OLG Celle - Urteil vom 09.11.2015
8 U 101/15
Normen:
BGB § 123 Abs. 1; VVG § 19 Abs. 1 S. 1;
Fundstellen:
r+s 2016, 500
Vorinstanzen:
LG Hannover, vom 30.03.2015 - Vorinstanzaktenzeichen 2 O 224/14

Anfechtung des Versicherungsvertrages wegen arglistiger Täuschung des Versicherers durch die unterbliebene Angabe des Verdachts eines Cromosomendefekts bei dem zu versichernden Kind

OLG Celle, Urteil vom 09.11.2015 - Aktenzeichen 8 U 101/15

DRsp Nr. 2016/2294

Anfechtung des Versicherungsvertrages wegen arglistiger Täuschung des Versicherers durch die unterbliebene Angabe des Verdachts eines Cromosomendefekts bei dem zu versichernden Kind

1. Der Versicherer kann auch dann zur Anfechtung des Versicherungsvertrages wegen arglistiger Täuschung berechtigt sein, wenn der Versicherungsnehmer bei dem Vertragsschluss Umstände verschwiegen hat, nach denen der Versicherer nicht gemäß § 19 Abs. 1 Satz 1 VVG n.

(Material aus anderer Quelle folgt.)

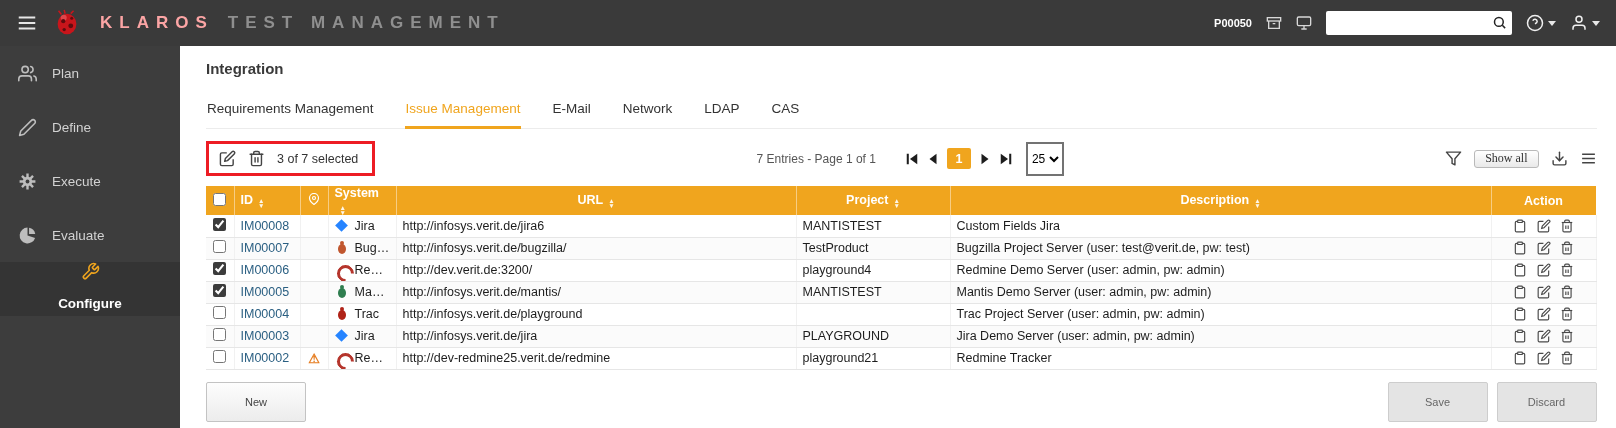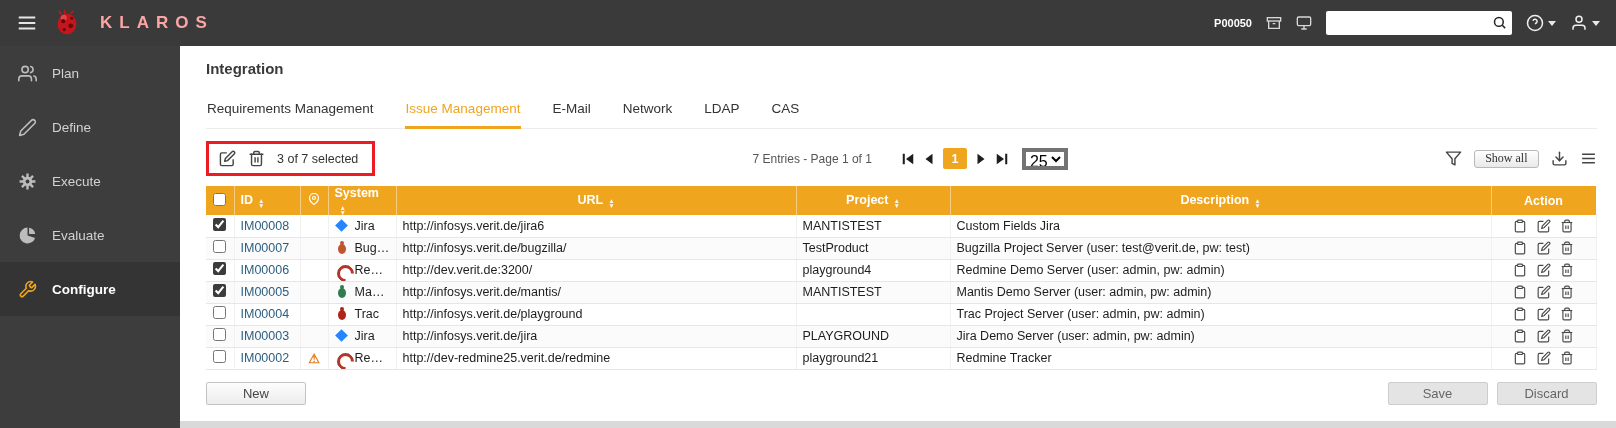"TEST MANAGEMENT" span.secondary { html: none -> <span>TEST MANAGEMENT</span> }
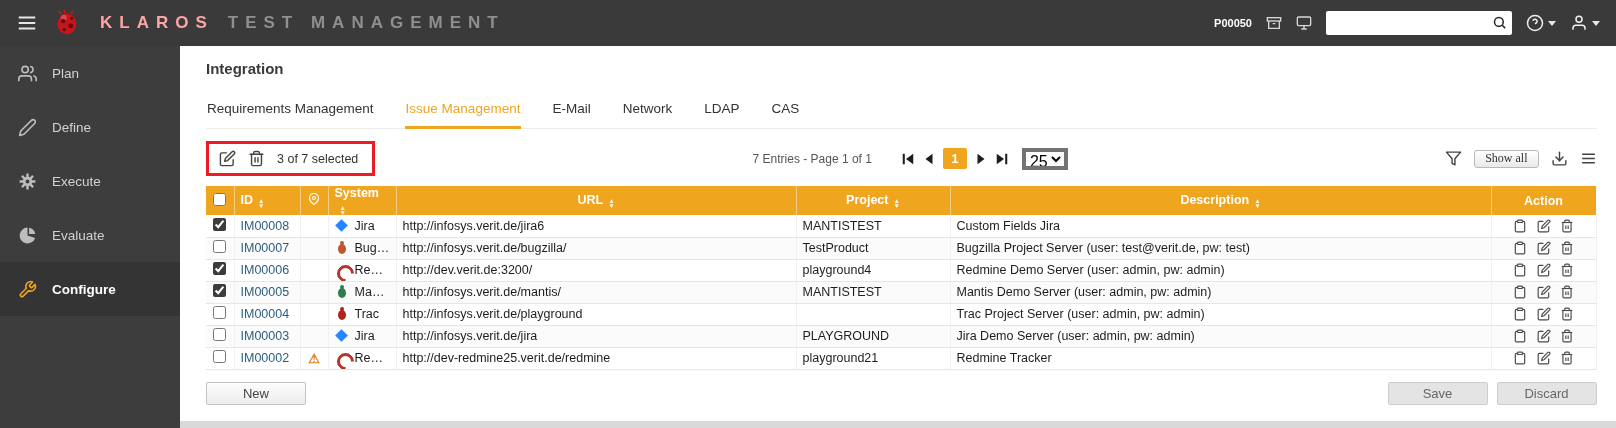"25" .page-size { border: 4px solid #737373 -> 2px solid #737373; font-size: 16px -> 12px; height: 22px -> 34px }
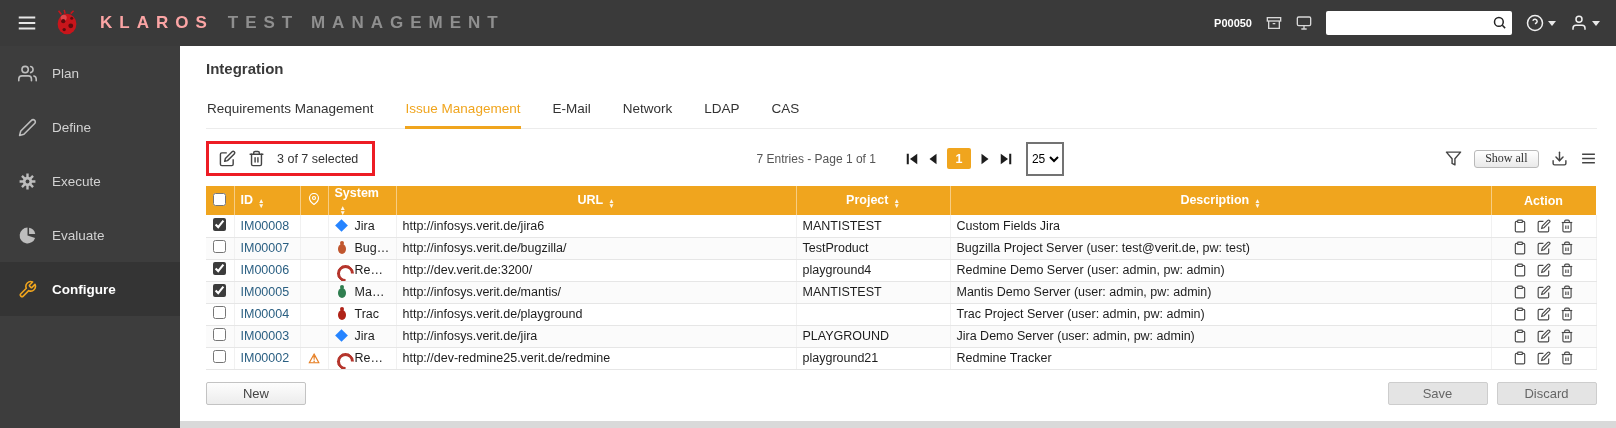"Configure" .side-item.active { flex-direction: none -> column }
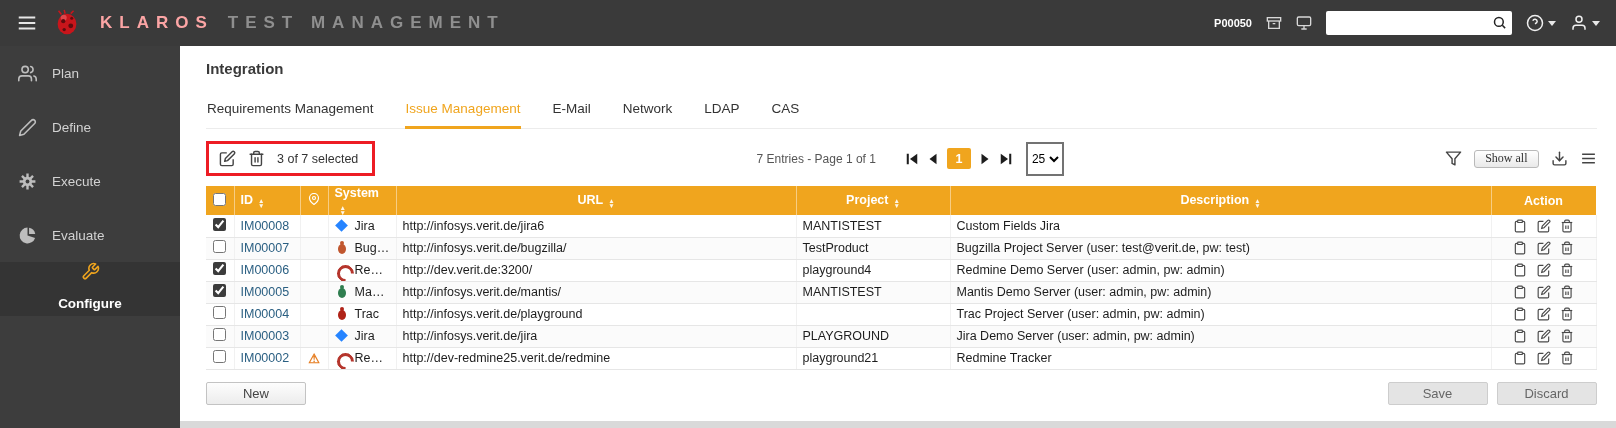"New" .btn { font-size: 13px -> 11px; height: 23px -> 40px }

F. in Textform gefragt hat. 2. Über die Anzeigepflicht aus § 19 Abs. 1 Satz 1 VVG hinaus kann sich - aus Treu und Glauben - auch eine Aufklärungspflicht des Versicherungsnehmers in Bezug auf nicht oder nicht ordnungsgemäß in Textform erfragte Umstände ergeben. Es kann dem Versicherungsnehmer jedoch in der Regel nicht als Verstoß gegen Treu und Glauben angelastet werden, wenn er den Fragenkatalog des Versicherers als abschließend ansieht und keine weitergehenden Überlegungen dazu anstellt, welche Umstände für den Versicherer darüber hinaus von Interesse sein könnten. Nach der gesetzlichen Wertung obliegt zunächst dem Versicherer die Mitteilung der Umstände, die er für gefahrerheblich ansieht. Eine spontane Anzeigepflicht besteht daher nur bei Umständen, die zwar offensichtlich gefahrerheblich, aber so ungewöhnlich sind, dass eine auf sie abzielende Frage nicht erwartet werden kann.